From the line below that contains "[484,98,580,112] Videokoferenz ->" to the line that contains "[768,381,850,398] Dropout[]을 ->", repeat every line exactly, both ends included, and nothing else.

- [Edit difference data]
........

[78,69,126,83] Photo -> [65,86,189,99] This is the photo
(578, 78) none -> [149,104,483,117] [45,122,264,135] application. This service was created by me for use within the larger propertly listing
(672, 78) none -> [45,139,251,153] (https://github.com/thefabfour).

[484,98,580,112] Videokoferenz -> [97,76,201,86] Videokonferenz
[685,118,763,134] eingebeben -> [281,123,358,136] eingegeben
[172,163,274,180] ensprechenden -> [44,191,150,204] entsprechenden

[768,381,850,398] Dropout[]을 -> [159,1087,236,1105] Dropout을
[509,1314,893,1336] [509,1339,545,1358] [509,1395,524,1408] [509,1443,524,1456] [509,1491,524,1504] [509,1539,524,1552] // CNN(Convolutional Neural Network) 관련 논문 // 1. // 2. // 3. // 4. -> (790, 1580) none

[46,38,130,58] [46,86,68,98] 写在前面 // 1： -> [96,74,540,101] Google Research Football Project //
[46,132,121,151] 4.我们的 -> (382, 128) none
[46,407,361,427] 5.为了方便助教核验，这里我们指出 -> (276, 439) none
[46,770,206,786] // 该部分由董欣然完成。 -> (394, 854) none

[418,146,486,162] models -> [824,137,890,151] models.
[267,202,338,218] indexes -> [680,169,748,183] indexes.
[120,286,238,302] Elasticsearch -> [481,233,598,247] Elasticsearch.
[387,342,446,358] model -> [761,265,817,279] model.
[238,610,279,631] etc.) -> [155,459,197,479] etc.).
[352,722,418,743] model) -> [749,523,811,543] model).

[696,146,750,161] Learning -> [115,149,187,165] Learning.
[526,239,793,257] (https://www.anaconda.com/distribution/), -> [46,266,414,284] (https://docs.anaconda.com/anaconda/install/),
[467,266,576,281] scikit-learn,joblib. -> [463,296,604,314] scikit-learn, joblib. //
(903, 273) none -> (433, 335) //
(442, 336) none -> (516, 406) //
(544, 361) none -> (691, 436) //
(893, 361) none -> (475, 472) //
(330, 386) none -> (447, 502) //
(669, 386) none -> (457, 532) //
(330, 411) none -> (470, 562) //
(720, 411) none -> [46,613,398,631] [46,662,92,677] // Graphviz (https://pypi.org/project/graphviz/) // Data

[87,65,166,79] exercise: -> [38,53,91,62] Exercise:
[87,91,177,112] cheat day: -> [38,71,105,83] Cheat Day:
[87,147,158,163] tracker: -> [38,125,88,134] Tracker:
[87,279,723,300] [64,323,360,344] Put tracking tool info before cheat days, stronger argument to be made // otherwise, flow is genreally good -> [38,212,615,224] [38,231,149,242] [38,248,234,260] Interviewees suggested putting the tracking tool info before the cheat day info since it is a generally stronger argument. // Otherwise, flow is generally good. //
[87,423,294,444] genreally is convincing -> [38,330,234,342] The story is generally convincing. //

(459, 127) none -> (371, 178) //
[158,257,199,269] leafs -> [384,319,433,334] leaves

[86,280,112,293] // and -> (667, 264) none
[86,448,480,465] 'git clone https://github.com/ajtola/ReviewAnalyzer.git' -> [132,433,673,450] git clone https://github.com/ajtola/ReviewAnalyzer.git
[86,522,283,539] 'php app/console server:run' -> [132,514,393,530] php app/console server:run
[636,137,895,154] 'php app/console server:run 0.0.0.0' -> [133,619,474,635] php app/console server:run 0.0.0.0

........

- [PROBLEM SOLUTION]
[484,98,580,112] Videokoferenz -> [97,76,201,86] Videokonferenz
[685,118,763,134] eingebeben -> [281,123,358,136] eingegeben
[172,163,274,180] ensprechenden -> [44,191,150,204] entsprechenden

[768,381,850,398] Dropout[]을 -> [159,1087,236,1105] Dropout을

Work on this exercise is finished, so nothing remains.